I have learned so much from David Barron. He is humble, a gentleman and his ability to impart excellent information in clean well shot and sensibly edited videos is a gift.
thanks for the video. The angle of the iron is at about 12°, but the bevel on the iron is about 30°, which brings the cutting angel to the board to be about 42°, not much different than a standard plane at 45°, but the skewed blade helps I'm sure.

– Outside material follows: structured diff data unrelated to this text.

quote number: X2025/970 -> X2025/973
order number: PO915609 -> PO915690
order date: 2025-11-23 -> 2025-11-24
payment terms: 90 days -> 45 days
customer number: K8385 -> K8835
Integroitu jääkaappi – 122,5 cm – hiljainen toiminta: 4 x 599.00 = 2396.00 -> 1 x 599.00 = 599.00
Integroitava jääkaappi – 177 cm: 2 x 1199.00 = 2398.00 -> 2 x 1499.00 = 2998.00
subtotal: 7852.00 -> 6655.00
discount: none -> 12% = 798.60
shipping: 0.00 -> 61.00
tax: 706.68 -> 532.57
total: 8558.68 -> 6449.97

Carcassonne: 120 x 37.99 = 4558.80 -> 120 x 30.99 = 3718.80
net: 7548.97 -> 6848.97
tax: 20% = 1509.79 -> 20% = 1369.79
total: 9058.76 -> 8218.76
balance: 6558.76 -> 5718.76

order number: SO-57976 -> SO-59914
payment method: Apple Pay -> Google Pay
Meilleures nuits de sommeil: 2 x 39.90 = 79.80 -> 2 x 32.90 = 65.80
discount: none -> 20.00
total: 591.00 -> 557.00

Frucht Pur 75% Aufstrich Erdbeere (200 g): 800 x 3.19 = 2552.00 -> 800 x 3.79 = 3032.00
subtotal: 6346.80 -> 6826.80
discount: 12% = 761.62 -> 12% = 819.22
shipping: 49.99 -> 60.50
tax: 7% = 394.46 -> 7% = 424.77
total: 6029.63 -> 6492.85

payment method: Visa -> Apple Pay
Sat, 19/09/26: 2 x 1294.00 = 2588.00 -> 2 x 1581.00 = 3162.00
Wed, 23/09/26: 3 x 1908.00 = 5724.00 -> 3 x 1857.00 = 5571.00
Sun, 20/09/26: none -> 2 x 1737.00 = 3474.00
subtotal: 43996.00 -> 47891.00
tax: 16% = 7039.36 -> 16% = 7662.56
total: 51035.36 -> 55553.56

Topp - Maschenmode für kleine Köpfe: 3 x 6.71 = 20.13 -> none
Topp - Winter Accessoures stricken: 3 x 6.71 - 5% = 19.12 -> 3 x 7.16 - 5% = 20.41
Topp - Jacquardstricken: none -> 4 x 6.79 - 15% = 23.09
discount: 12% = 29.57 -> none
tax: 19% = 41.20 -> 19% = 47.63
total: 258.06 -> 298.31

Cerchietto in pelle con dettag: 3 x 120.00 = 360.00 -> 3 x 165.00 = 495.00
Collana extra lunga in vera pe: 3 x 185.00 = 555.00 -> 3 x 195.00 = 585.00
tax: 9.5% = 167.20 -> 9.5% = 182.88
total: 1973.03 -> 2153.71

What an all around great video. From sound, clarity, information, knowledge, demonstration, camera, etc. Very enjoyable and fun to watch. Looking forward to more videos.
I love my Veritas shooting board plane . I presently have the Veritas aluminium guide but I think I will do a shooting board along similar lines to yours with one main difference being The front fence will be around 200mm from the end of the board so that the sole of the plane is not cantilevered into space at the end of the cut but is fully supported. Only a little thing but it seems right to me. Robert Wearings Essential Woodworker and the Resourceful Woodworker are my two favourite books and I keep referring to them year after year. Thanks for the video and all the best.
There’s something rather special about the sound of a well tuned plane working end grain on a shooting board! Perhaps this video reminds us that the best woodworking experience and accuracy comes from fine hand tools used with well designed jigs - not power tools! Great video - would liked a bit more detail on the inclined shooting board for mitres.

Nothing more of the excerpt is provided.